• [Task objective]: If pictures appear in the lines below, skip them and copy exactly the lines from the one containing "font-size: 11px ->" through the one containing "html: <div> <div>Все</div>", and nothing else.

• [Entries provided]:
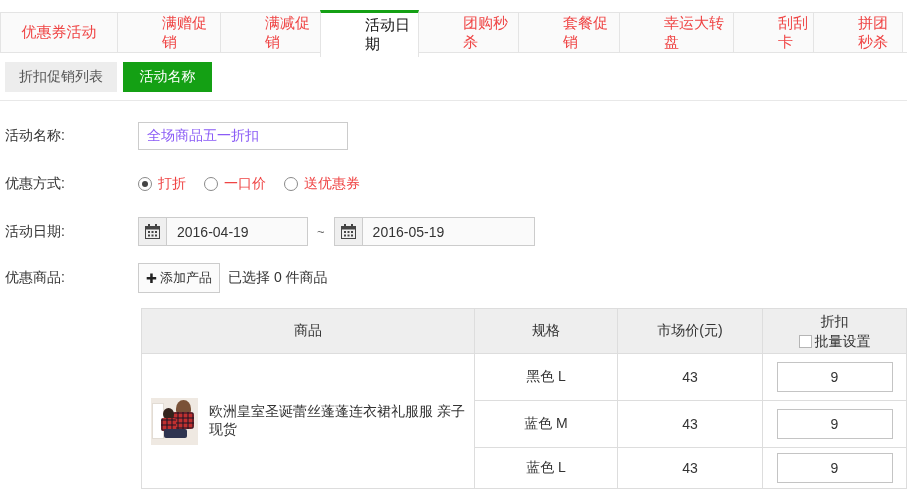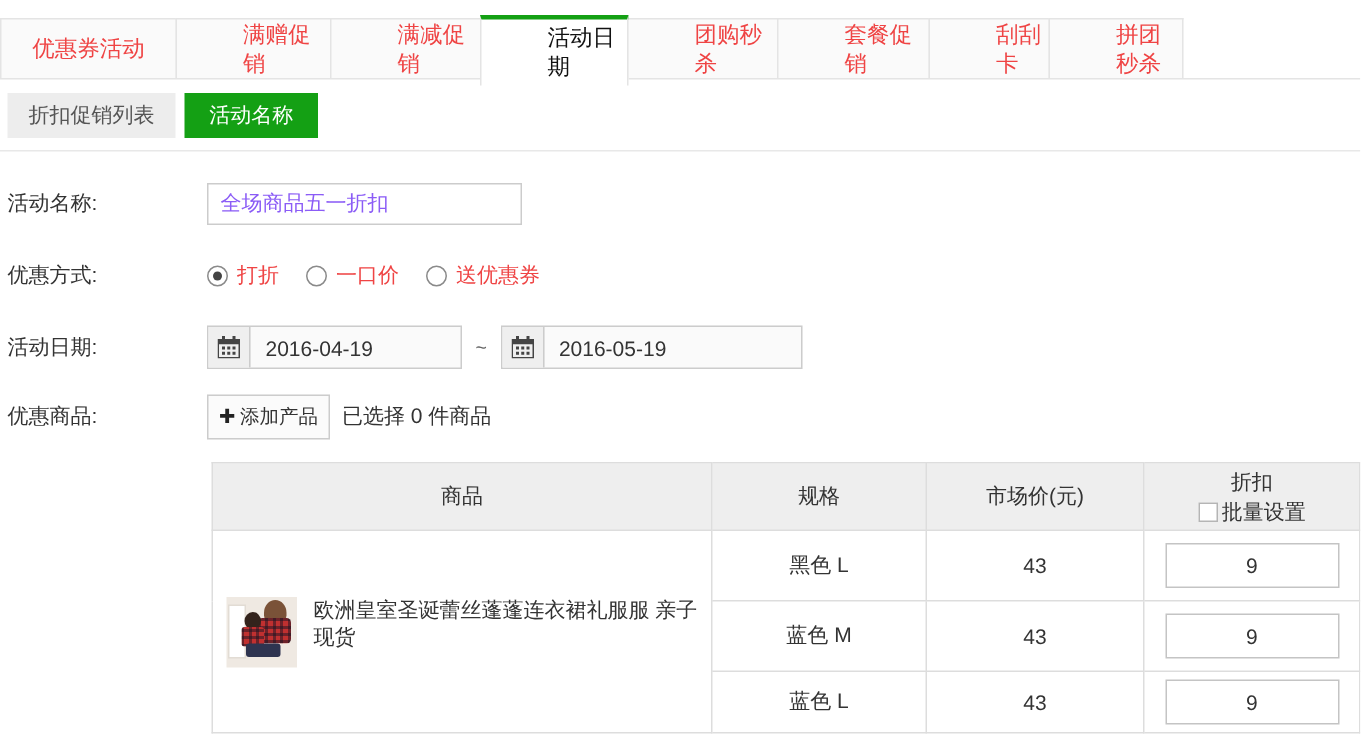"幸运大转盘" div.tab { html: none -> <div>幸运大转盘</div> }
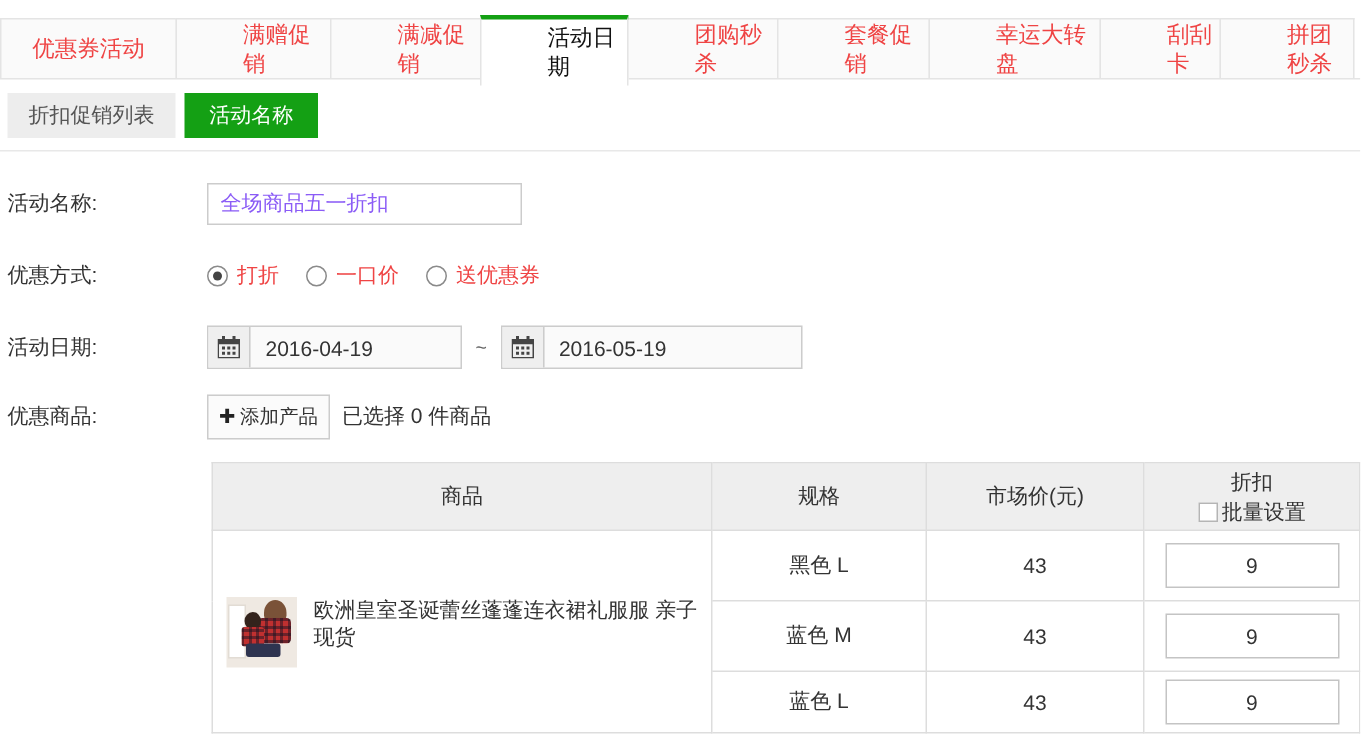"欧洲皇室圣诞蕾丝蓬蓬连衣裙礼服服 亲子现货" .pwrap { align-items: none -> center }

* * *

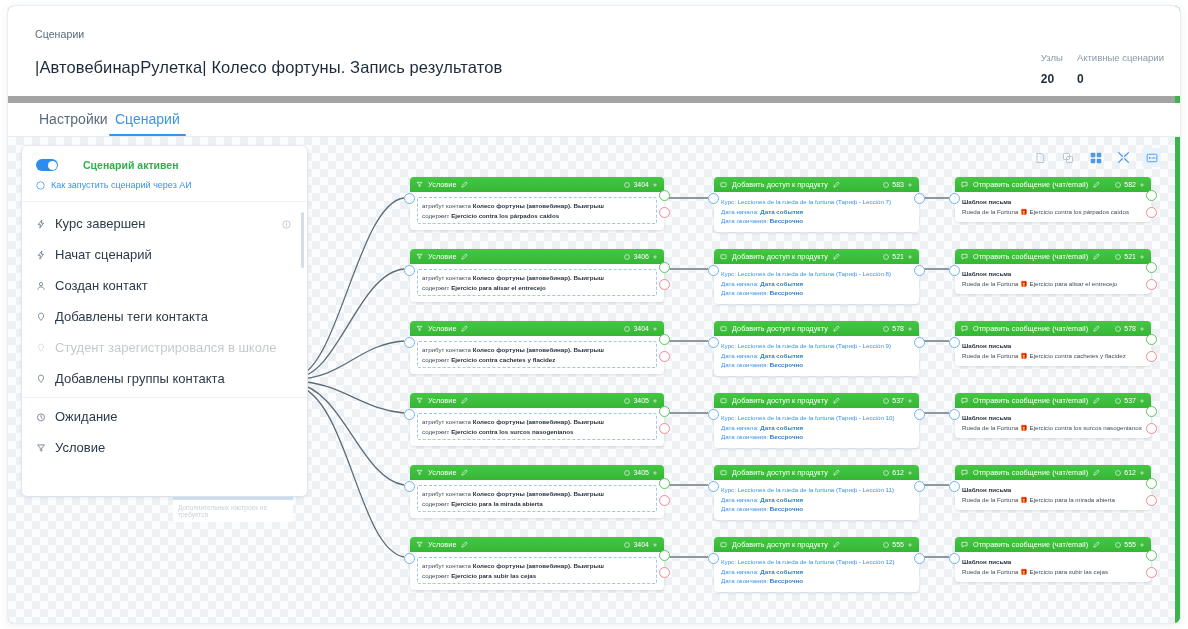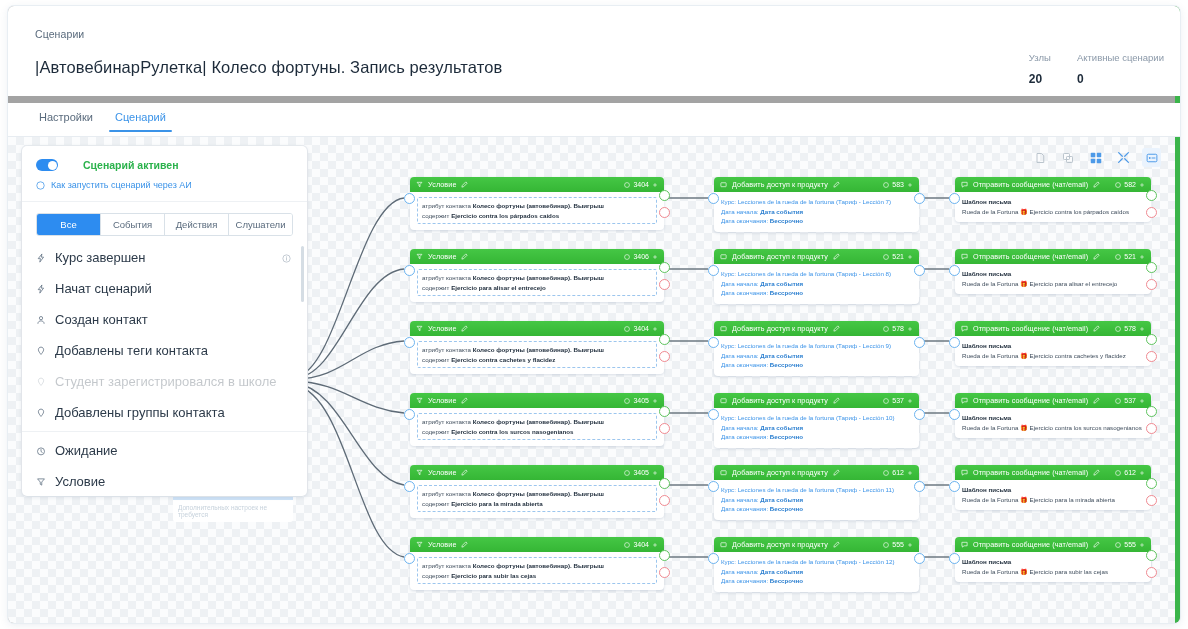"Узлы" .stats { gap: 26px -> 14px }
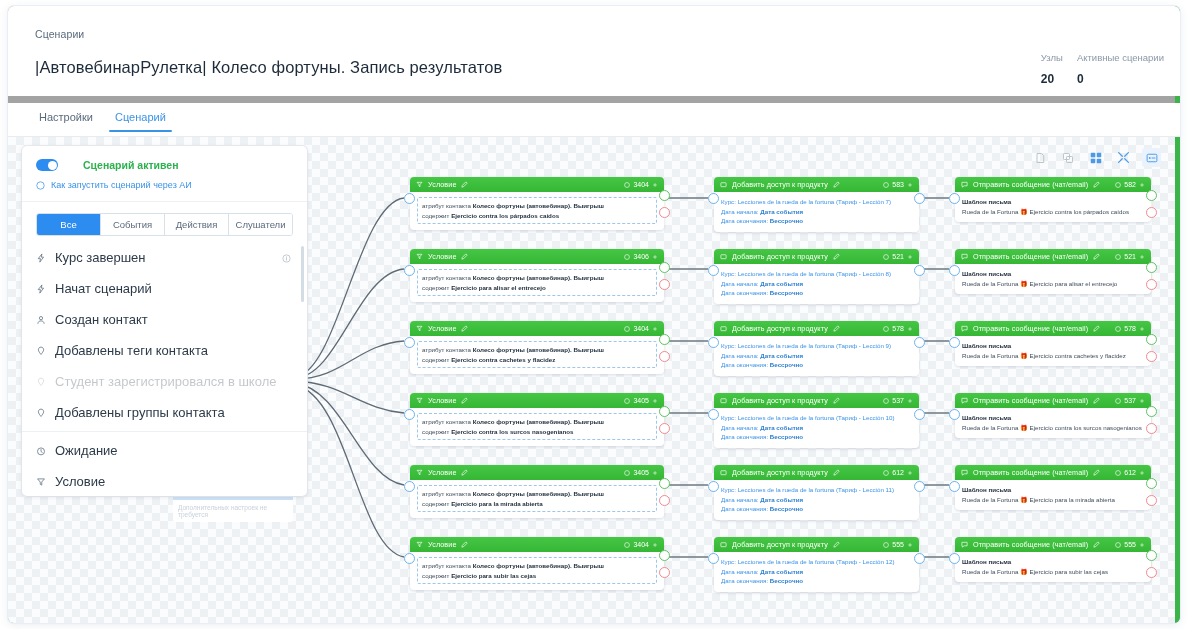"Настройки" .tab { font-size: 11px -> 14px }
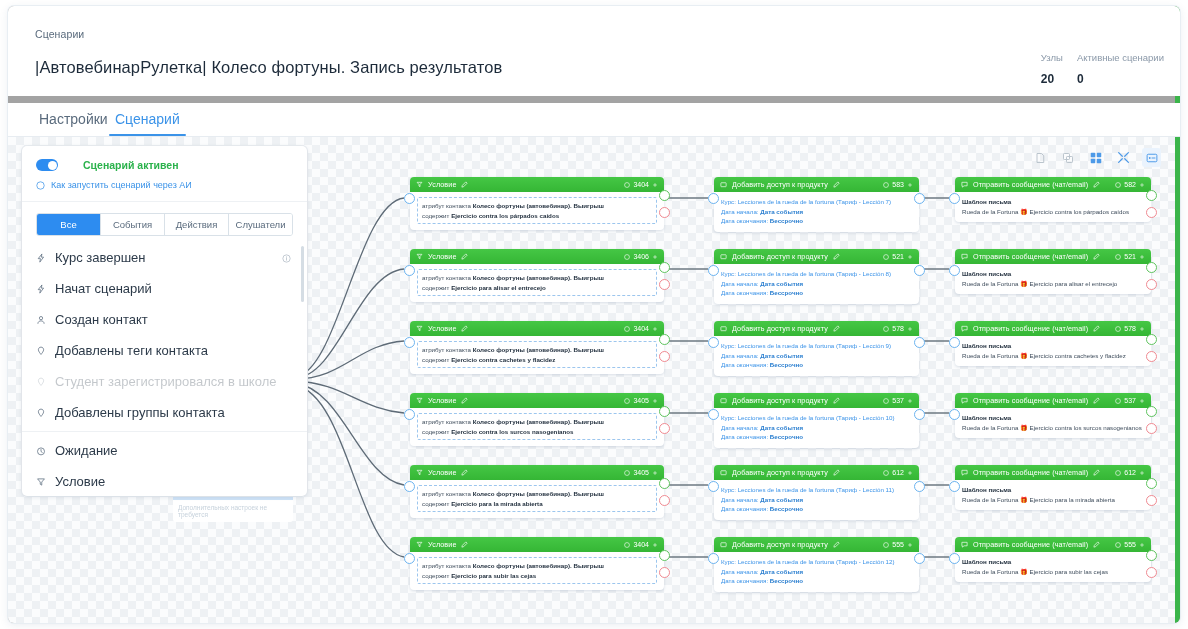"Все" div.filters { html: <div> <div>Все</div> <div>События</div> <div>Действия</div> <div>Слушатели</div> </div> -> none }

• [Solution]:
"Настройки" .tab { font-size: 11px -> 14px }
"Все" div.filters { html: <div> <div>Все</div> <div>События</div> <div>Действия</div> <div>Слушатели</div> </div> -> none }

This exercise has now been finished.